À propos de cette édition

Résumé/Sommaire
Alors qu’il se fait siffler sur la rue et que Mariette, sa femme, lui dit pour qui voter, Manuel doit penser à tout et s’occuper de tout le monde. Il ne profite que depuis peu d’un compte conjoint qui lui évite de demander constamment de l’argent à sa femme, trop préoccupée par son travail ou la politique. Il passe ses journées à faire des courses, parler au téléphone ou planifier le repas du lendemain, malgré la mélancolie qui s’empare progressivement de lui. Il vit dans un monde où les hommes sont ménagers, secrétaires ou instituteurs, commençant à peine à songer à l’émancipation.
Commentaires
La science-fictionnalité du monde dans lequel cette nouvelle de Pierrette Roy se déroule relève d’une distanciation purement sociologique : les hommes jouent le rôle des femmes, et inversement. C’est la logique de l’inversion des pouvoirs sociaux et amoureux, d’un renversement parfait des constructions et des hiérarchies genrées, qui rappelle un peu La Planète des singes de Pierre Boulle (1963). La société qui y est dépeinte est précisément celle de la classe moyenne québécoise des années 1960, semblant tout droit sortie d’un téléroman. Le quotidien y est aliénant et les relations inégalitaires de couple omniprésentes. L’homme de la maison se fie à son « intuition masculine » pour faire des choix culturels pour le couple, il lit la « page masculine » dans le journal, remplie d’« histoires cochonnes » et de « revendications masculines », ou écoute « Homme d’aujourd’hui », lorsqu’il a terminé les courses et qu’il a discuté au téléphone avec son beau-père. Il s’occupe aussi méticuleusement de son corps pour demeurer attirant et viril pour sa femme, le plus souvent indifférente et froide.

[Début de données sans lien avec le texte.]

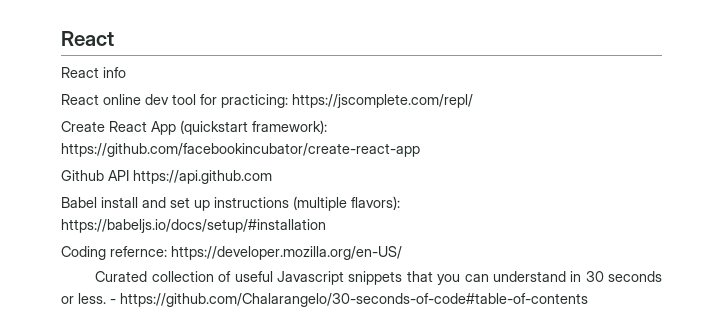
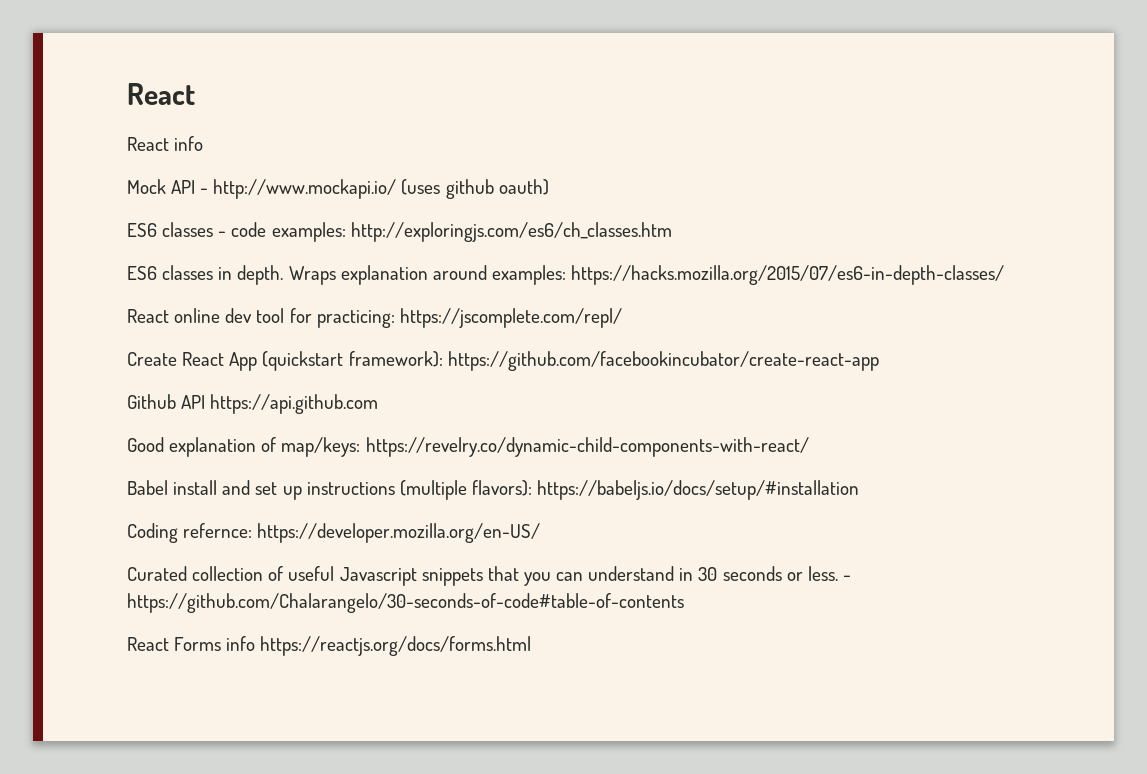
(126, 72) none -> [127,179,549,199] [127,222,672,242] [127,265,1005,285] // Mock API - http://www.mockapi.io/ (uses github oauth) // ES6 classes - code examples: http://exploringjs.com/es6/ch_classes.htm // ES6 classes in depth. Wraps explanation around examples: https://hacks.mozilla.org/2015/07/es6-in-depth-classes/
(272, 177) none -> [127,437,810,457] // Good explanation of map/keys: https://revelry.co/dynamic-child-components-with-react/
(588, 300) none -> [127,636,532,656] // React Forms info https://reactjs.org/docs/forms.html

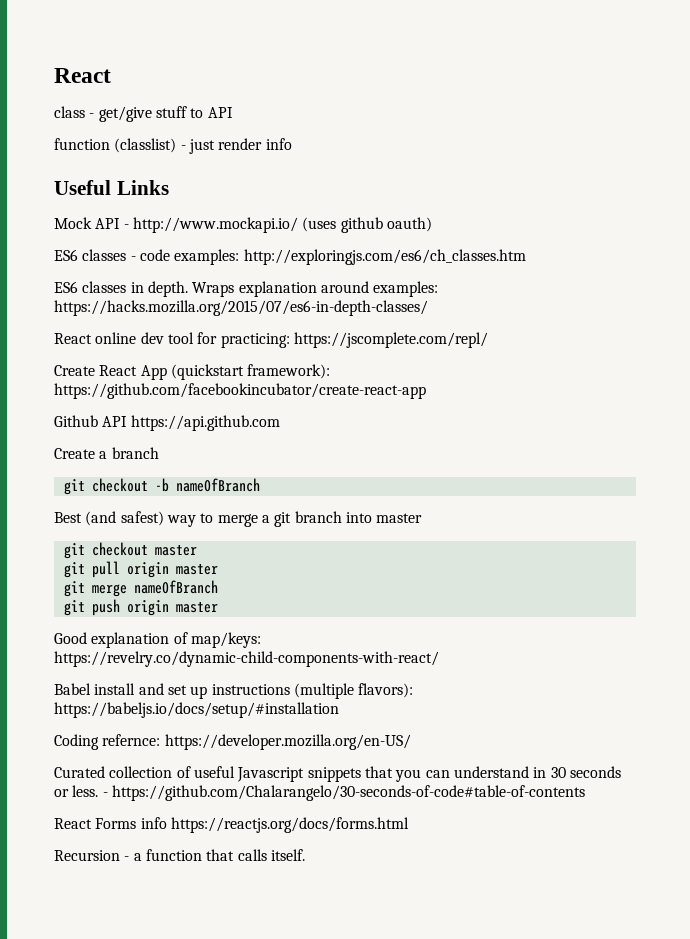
[127,136,204,151] React info -> [54,106,233,122] [54,138,292,154] [54,180,169,195] class - get/give stuff to API // function (classlist) - just render info // Useful Links
(379, 404) none -> [54,447,159,459] [63,478,260,495] [54,511,423,527] [63,542,197,559] [63,561,218,578] [63,580,218,597] [63,599,218,616] // Create a branch // git checkout -b nameOfBranch // Best (and safest) way to merge a git branch into master // git checkout master // git pull origin master // git merge nameOfBranch // git push origin master
(532, 646) none -> [54,849,305,861] // Recursion - a function that calls itself.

L’idée de départ de cette nouvelle est loin d’être inintéressante : elle permet de mettre efficacement de l’avant l’absurdité d’une situation banalisée — celle des femmes dans une société patriarcale –, de créer un effet de distanciation qui relève autant de la science-fiction que de l’approche brechtienne d’un théâtre social qui appelle à la révolte. Il y a bien quelques rares trouvailles formelles intéressantes, notamment l’utilisation d’un langage pornographique masculin pour parler de ménage : « Il faut y mettre beaucoup d’amour. De l’amour dans les deux cuillerées de détersif que tu éjacules sur la vaisselle, chaque caresse d’ammoniaque que tu prodigues aux vitres, glaces et chromes, sur le tapis que tu pelotes dans les moindres recoins avec l’aspirateur, dans la tasse de sucre que tu fais tomber dans les pommes […]. » Mais, malgré ces courts passages, l’effet est plus vaguement amusant que véritablement révolutionnaire, et la simple inversion filée finit par s’essouffler.

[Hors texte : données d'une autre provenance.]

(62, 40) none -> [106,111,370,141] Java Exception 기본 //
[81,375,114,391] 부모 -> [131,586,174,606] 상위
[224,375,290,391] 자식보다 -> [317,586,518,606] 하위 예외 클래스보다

S’adressant surtout à des femmes de son époque (la nouvelle est publiée dans un « magazine féminin »), le texte de Roy a un peu mal vieilli ; la vie quotidienne qu’elle décrit à coup de clichés nous semble lointaine et son appel au masculinisme (même s’il est ironique) semble aujourd’hui problématique. De plus, pour faire mouche, c’est à un public masculin qu’il aurait fallu s’adresser, les femmes, déjà bien au fait des travers d’une société qui ne les favorise pas, ne peuvent qu’y voir un exutoire temporaire et divertissant. [ED]
- Source : Les Années d'éclosion (1970-1978), Alire, p. 347-348.